It was a beautiful idea. Tidy, monotheistic in shape, easy to draw on a slide. And it was, as a new wave of African genomic research has been politely pointing out for several years now, almost certainly wrong in the way that it mattered most.
The latest reminder came across my feed this morning, courtesy of UC Davis and the work of Brenna Henn, Simon Gravel, Aaron Ragsdale and colleagues. The paper itself, A weakly structured stem for human origins in Africa, dropped in Nature back in 2023, but the conversation has only gotten richer since, and the press release that prompted this piece is the kind of thing that deserves to be read past the headline. Especially if, like me, you suspect that the way we tell the human origin story tells us at least as much about us as it does about the past.
Here is the short version. They sequenced 44 whole genomes from Nama individuals in southern Africa, the Khoe-San population that has long sat awkwardly inside any tree-shaped model of human descent because their genetic diversity simply refused to fit. They added eastern and western African genomes to the mix. They borrowed a clever trick from population genetics, looking at linkage disequilibrium and diversity statistics together, which lets you discriminate between competing demographic histories without needing fossils to settle every argument. Then they ran the models. Lots of them. The one that fit best is what they call a weakly structured stem.
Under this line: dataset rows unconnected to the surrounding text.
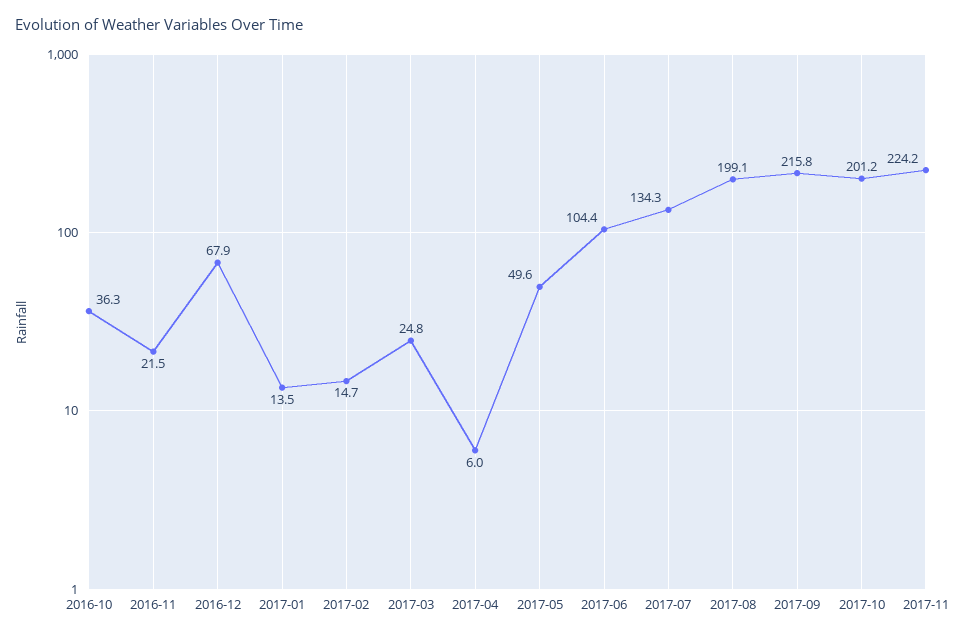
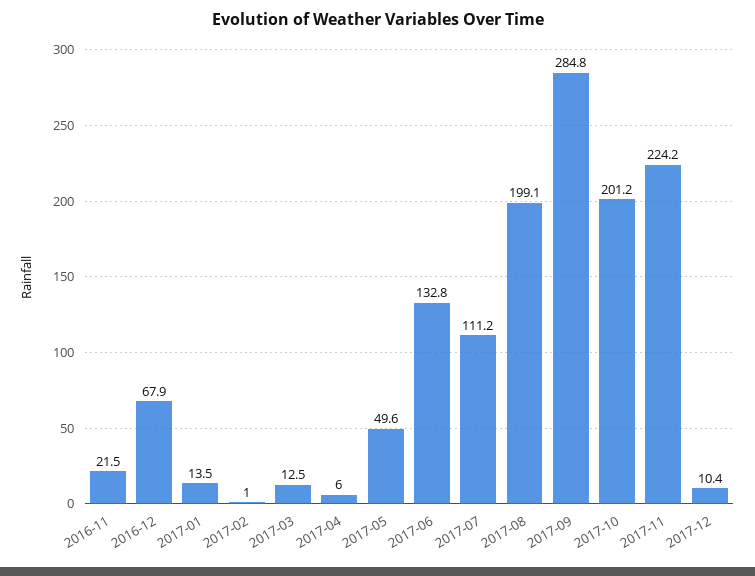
2016-10: 36.3 -> none
2017-02: 14.7 -> 1
2017-03: 24.8 -> 12.5
2017-06: 104.4 -> 132.8
2017-07: 134.3 -> 111.2
2017-09: 215.8 -> 284.8
2017-12: none -> 10.4

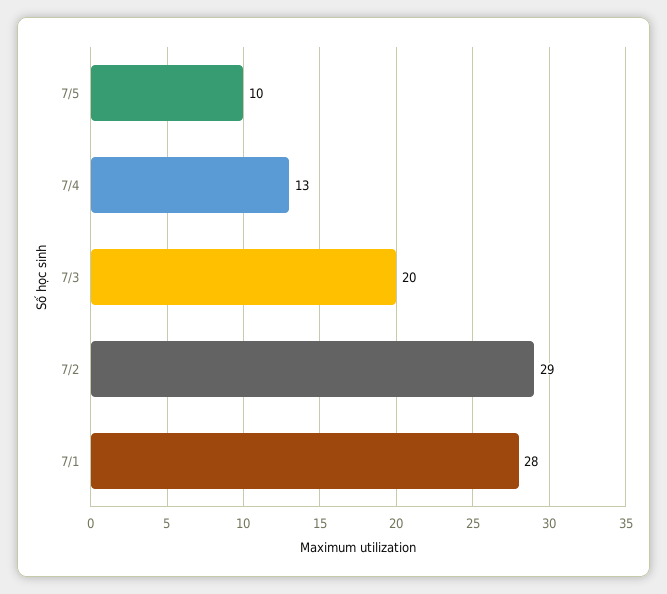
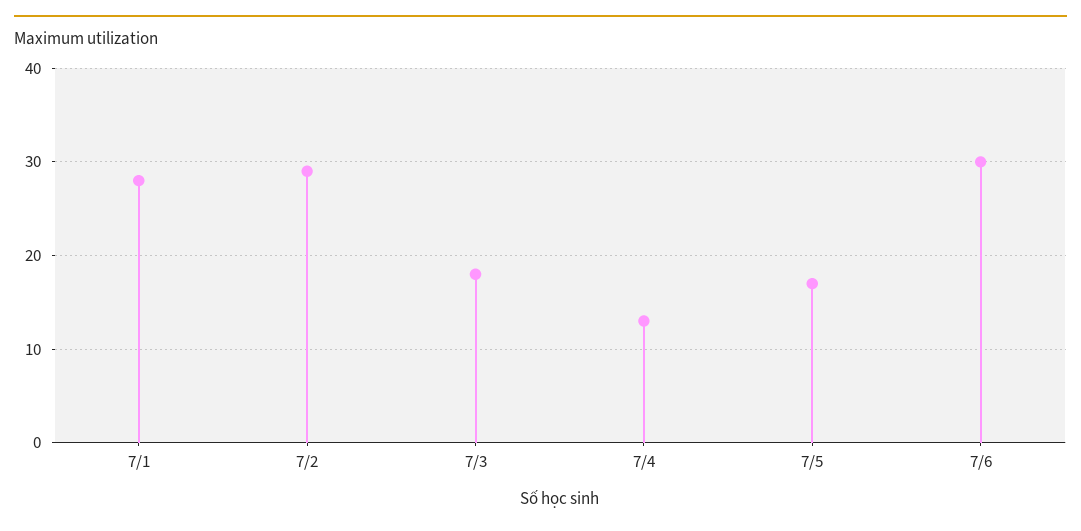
7/5: 10 -> 17
7/3: 20 -> 18
7/6: none -> 30

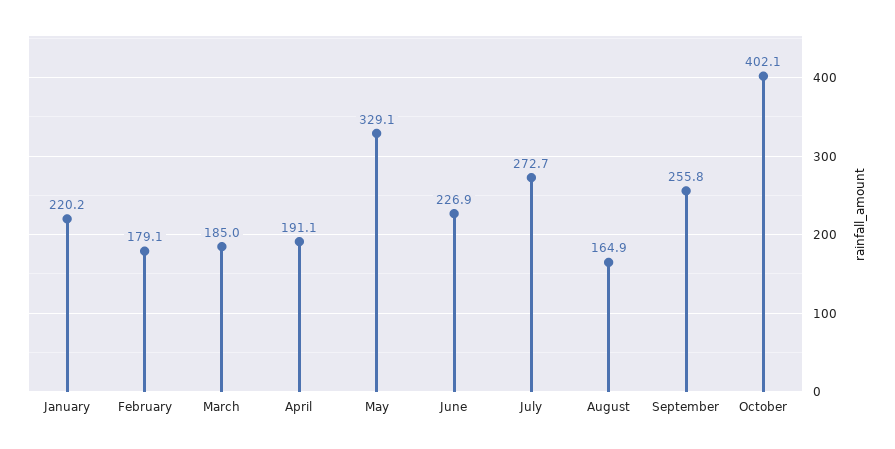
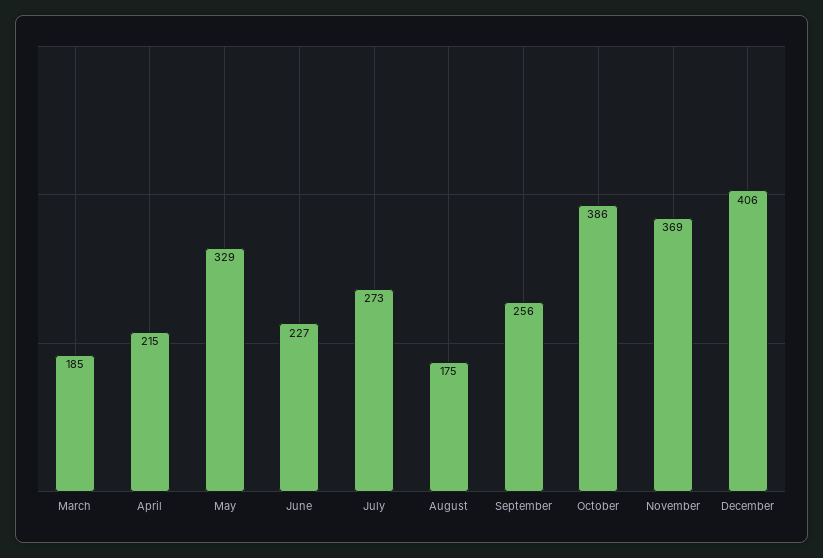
January: 220.2 -> none
February: 179.1 -> none
April: 191.1 -> 215
August: 164.9 -> 175
October: 402.1 -> 386
November: none -> 369
December: none -> 406

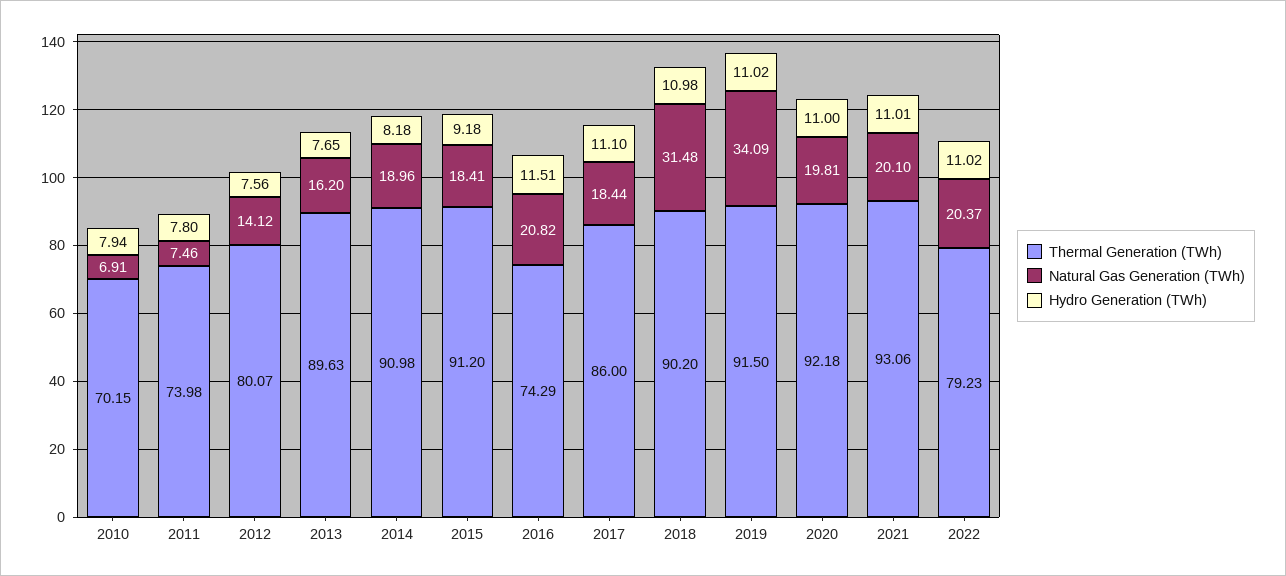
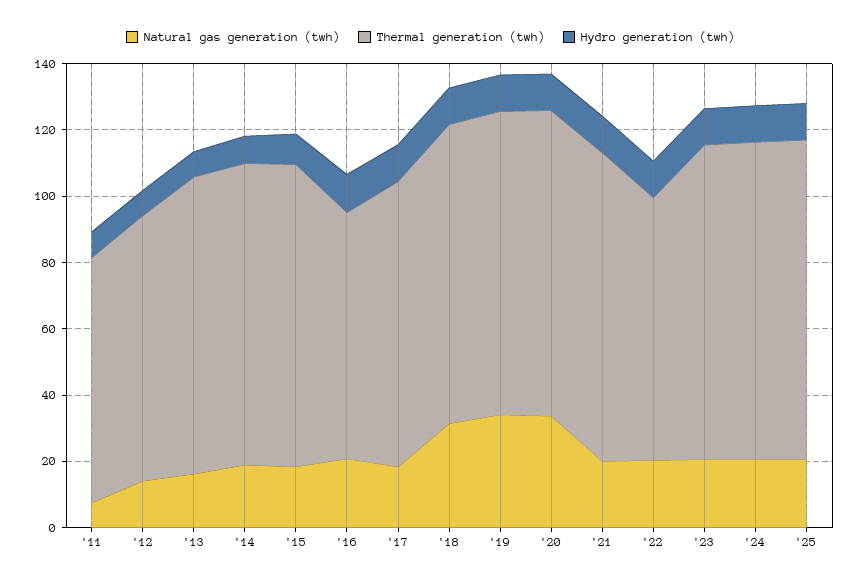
Thermal Generation (TWh), 2010: 70.15 -> none
Natural Gas Generation (TWh), 2010: 6.91 -> none
Hydro Generation (TWh), 2010: 7.94 -> none
Natural Gas Generation (TWh), 2020: 19.81 -> 35
Natural Gas Generation (TWh), '23: none -> 20
Thermal Generation (TWh), '23: none -> 95
Hydro Generation (TWh), '23: none -> 10
Natural Gas Generation (TWh), '24: none -> 20
Thermal Generation (TWh), '24: none -> 95
Hydro Generation (TWh), '24: none -> 10
Natural Gas Generation (TWh), '25: none -> 20
Thermal Generation (TWh), '25: none -> 95
Hydro Generation (TWh), '25: none -> 10

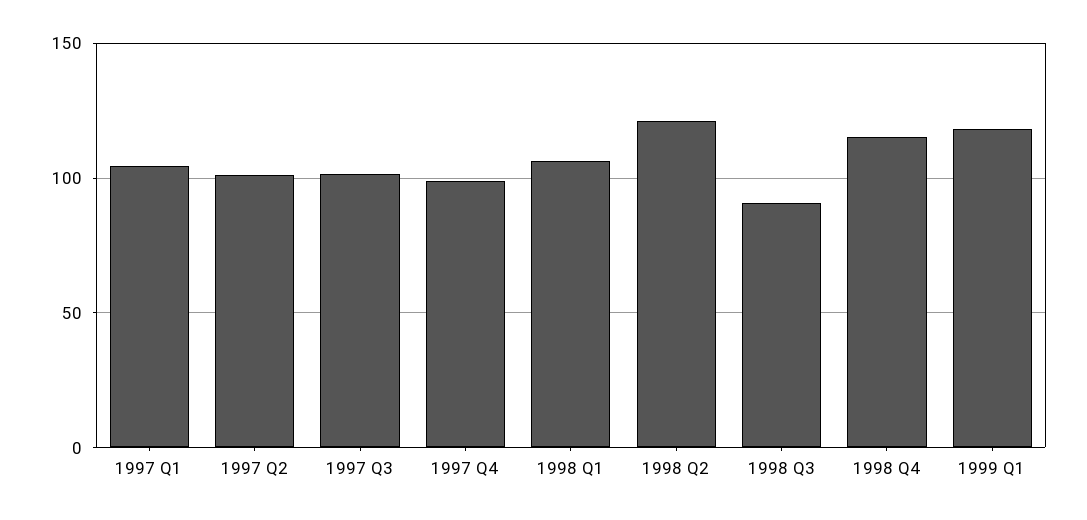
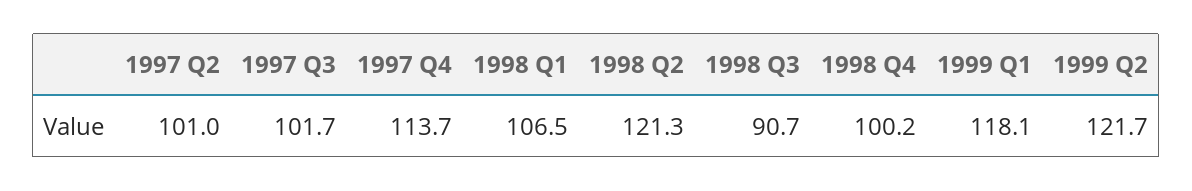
1997 Q1: 105 -> none
1997 Q4: 100 -> 113.7
1998 Q4: 115 -> 100.2
1999 Q2: none -> 121.7

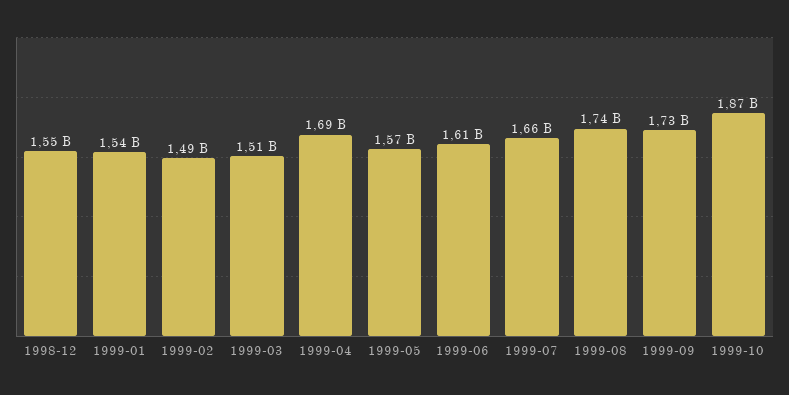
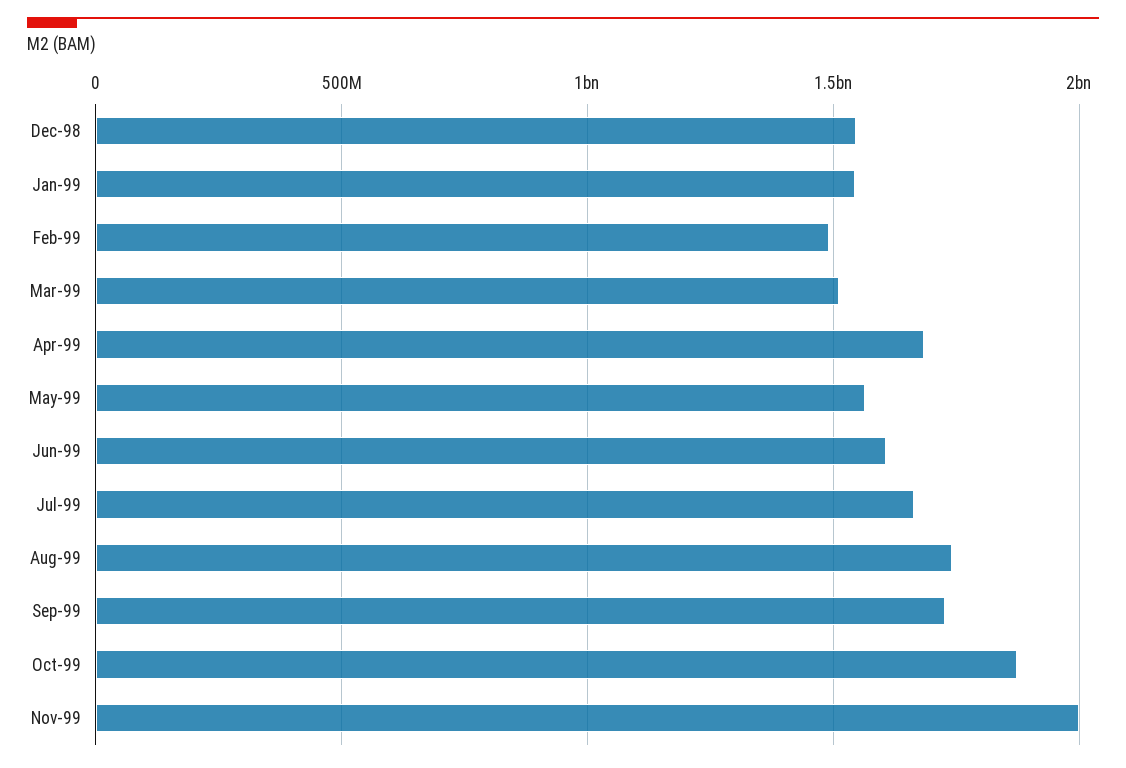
Nov-99: none -> 2000000000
Translation, before the jargon eats us alive. There was no single ancestral population. There was no clean trunk that one day branched neatly into peoples. What there was, somewhere between roughly half a million and a hundred and thirty five thousand years ago, was a loose federation of human groups, scattered across the continent, occasionally drifting apart, frequently drifting back together, swapping genes the way you swap recipes at a long family reunion that nobody quite remembers having started. The earliest split that still leaves a fingerprint in living people is dated to about 120,000 to 135,000 years ago, and even then the splitting was leaky.
So not Eve. Many mothers. Plural, distributed, in conversation with each other across deep time.
I have been thinking about why this finding lands harder than it should. The technical content is, frankly, not that surprising. Anyone who has been watching African genomics for the last decade has seen this coming. Hammer’s work on archaic admixture in Africa hinted at it back in 2011. Scerri and colleagues argued for a structured African origin in 2018. The Henn group has been chipping away at the single origin model for years. What changed in 2023 is that the model finally became quantitative enough, and parsimonious enough, that the older “ghost lineage” hypotheses started looking like extra epicycles.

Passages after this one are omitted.